Naukowcy z Syberyjskiego Uniwersytetu Federalnego (St. Krasnojarsk) w toku badań stwierdził, że produkcja wełny mineralnej jest możliwa nawet z „lokalnych surowców”, a mianowicie: z 80% popiołów lotnych Krasnojarskiej elektrociepłowni-1 i 20% wapienia ze złoża Torgashinsky. Okazuje się, że skład włókna wełny mineralnej może w ogóle nie zawierać skał. A produkcja z odpadów przemysłowych nie może być nieszkodliwa dla środowiska.
Wełny mineralnej nie można nazwać naturalną po tym, jak surowiec zostanie poddany wielu wpływom fizycznym i chemicznym. Surowce nie tylko tracą swoje właściwości, ale także otrzymują szkodliwe zanieczyszczenia, które mogą spowodować nieodwracalne skutki uszkodzenie narządów oddechowych, dostające się do płuc wraz z drobnym pyłem, stale oddzielającym się od minerału wata. Poważną konsekwencją może być rozwój zwłóknienia płuc, niezwykle ciężkiej i często nieuleczalnej choroby płuc.
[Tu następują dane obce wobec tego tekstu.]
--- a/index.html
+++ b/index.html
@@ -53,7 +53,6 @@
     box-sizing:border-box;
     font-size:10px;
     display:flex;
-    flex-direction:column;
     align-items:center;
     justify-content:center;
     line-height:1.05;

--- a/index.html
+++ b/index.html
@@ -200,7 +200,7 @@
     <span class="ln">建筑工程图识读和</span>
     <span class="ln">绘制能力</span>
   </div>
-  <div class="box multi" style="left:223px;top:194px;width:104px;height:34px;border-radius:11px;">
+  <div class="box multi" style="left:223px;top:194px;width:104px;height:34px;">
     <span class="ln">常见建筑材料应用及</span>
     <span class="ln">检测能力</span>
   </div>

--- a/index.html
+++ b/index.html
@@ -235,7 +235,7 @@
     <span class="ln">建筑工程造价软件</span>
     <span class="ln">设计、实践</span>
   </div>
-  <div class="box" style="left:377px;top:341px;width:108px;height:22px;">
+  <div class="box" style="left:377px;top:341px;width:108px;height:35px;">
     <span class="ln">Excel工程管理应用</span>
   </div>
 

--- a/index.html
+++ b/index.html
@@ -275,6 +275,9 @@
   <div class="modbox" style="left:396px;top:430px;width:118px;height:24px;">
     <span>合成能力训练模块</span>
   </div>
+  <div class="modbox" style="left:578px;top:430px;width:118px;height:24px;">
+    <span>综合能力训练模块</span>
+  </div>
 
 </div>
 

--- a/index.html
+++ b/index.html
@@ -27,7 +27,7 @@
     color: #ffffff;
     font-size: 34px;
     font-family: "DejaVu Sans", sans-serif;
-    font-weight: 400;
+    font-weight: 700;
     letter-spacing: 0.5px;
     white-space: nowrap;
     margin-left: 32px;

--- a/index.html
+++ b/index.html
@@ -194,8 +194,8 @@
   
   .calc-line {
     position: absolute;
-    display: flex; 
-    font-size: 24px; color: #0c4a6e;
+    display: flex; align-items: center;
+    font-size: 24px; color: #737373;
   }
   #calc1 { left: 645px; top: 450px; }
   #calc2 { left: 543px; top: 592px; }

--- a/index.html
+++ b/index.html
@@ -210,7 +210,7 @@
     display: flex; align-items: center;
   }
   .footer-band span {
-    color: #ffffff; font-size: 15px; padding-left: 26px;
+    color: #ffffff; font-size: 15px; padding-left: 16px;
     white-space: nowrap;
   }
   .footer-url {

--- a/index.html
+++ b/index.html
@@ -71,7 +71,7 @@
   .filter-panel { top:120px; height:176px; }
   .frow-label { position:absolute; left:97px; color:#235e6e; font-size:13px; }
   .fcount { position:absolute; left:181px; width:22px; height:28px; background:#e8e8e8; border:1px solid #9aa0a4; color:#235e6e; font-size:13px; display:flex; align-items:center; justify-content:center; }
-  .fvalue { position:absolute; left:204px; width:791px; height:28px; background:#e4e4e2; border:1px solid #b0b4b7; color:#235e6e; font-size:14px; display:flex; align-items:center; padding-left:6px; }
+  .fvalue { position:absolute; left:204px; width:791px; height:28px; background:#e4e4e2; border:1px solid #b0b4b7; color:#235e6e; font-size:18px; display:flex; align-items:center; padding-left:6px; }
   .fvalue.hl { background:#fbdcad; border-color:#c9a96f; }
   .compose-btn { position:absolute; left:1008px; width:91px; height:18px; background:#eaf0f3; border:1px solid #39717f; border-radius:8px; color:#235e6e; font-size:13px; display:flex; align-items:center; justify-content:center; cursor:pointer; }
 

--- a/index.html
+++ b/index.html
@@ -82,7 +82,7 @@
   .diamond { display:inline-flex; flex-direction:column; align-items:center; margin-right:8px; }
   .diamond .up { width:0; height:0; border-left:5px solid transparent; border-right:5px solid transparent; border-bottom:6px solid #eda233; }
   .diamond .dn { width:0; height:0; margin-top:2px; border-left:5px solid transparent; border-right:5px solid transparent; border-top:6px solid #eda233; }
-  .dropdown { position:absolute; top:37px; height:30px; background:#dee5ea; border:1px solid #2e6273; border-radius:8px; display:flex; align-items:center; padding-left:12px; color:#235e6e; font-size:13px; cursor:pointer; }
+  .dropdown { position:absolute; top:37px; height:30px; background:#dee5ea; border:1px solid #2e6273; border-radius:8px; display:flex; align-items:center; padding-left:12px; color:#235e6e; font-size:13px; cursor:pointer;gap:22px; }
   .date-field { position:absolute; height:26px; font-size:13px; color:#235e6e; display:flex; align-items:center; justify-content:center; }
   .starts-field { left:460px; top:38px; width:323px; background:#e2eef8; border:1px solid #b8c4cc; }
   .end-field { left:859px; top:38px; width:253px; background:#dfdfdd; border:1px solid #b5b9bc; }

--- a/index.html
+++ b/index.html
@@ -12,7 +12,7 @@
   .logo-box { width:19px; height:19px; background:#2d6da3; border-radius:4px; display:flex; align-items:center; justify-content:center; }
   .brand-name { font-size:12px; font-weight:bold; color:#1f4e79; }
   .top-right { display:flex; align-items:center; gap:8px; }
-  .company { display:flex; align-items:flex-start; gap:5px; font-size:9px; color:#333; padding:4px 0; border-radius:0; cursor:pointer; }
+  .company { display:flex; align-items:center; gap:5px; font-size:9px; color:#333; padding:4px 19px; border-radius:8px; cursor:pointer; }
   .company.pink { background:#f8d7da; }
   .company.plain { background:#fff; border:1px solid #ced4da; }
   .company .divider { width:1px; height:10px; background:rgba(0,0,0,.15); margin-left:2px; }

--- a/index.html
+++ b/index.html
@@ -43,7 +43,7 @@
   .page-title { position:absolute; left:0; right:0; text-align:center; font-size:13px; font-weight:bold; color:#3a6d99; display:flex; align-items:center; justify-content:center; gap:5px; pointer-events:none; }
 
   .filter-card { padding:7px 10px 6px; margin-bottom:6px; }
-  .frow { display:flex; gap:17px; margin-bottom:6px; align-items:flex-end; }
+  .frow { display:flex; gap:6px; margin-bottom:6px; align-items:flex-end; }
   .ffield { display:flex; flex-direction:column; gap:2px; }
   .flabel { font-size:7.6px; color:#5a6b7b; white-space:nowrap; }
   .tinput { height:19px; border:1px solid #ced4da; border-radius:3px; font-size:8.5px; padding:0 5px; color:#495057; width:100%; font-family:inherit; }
Jeszcze więcej argumentów przemawiających za niebezpieczeństwem wełny mineralnej można znaleźć w badaniach naukowych. I tak w artykule „Ocena ryzyka uszczerbku na zdrowiu w przypadku narażenia na drobny pył z wełny mineralnej” („Kazan Medical Journal”, Tom 95, nr 4, 2014) opisuje badanie przeprowadzone przez grupę naukowców z Państwowego Uniwersytetu Komunikacji w Petersburgu (PGUPS). Podczas analizy składu pyłu wełny mineralnej stwierdzono obecność związków metali ciężkich (kadmu, miedzi, ołowiu, niklu, cynku), które mogą prowokować rozwój patologii układu sercowo-naczyniowego.
Okazuje się, że samo włókno wełny mineralnej nie jest bezpieczne dla zdrowia człowieka. Jednak to nie wszystko. Zgodnie z GOST 9573-2012 do materiału termoizolacyjnego dodaje się żywice fenolowo-formaldehydowe. Sprawiają, że włókno jest gęstsze i pozwala zachować swój kształt. GOST 12.1.007-76 „System norm bezpieczeństwa pracy (SSBT). Szkodliwe substancje. Klasyfikacja i ogólne wymagania bezpieczeństwa” odnosi te żywice do klasy „substancji wysoce niebezpiecznych”. Są na tym samym poziomie co chlor, brom, a nawet fosgen, chemiczny środek bojowy.
Już podczas eksploatacji wełny mineralnej żywice fenolowo-formaldehydowe emitują do powietrza swoje początkowe składniki – formaldehyd i fenol. Obie te substancje są wyjątkowo toksyczne i mogą prowadzić do chronicznych zatruć organizmu, podrażnienia dróg oddechowych, a także negatywnie wpływać na ośrodkowy układ nerwowy. Ponadto formaldehyd znajduje się na liście czynników rakotwórczych SanPiN 1.2.2353-08.
Wniosek nasuwa się sam. Przyjazność dla środowiska wełny mineralnej to fikcja i złudzenie bezpieczeństwa dla naszego zdrowia.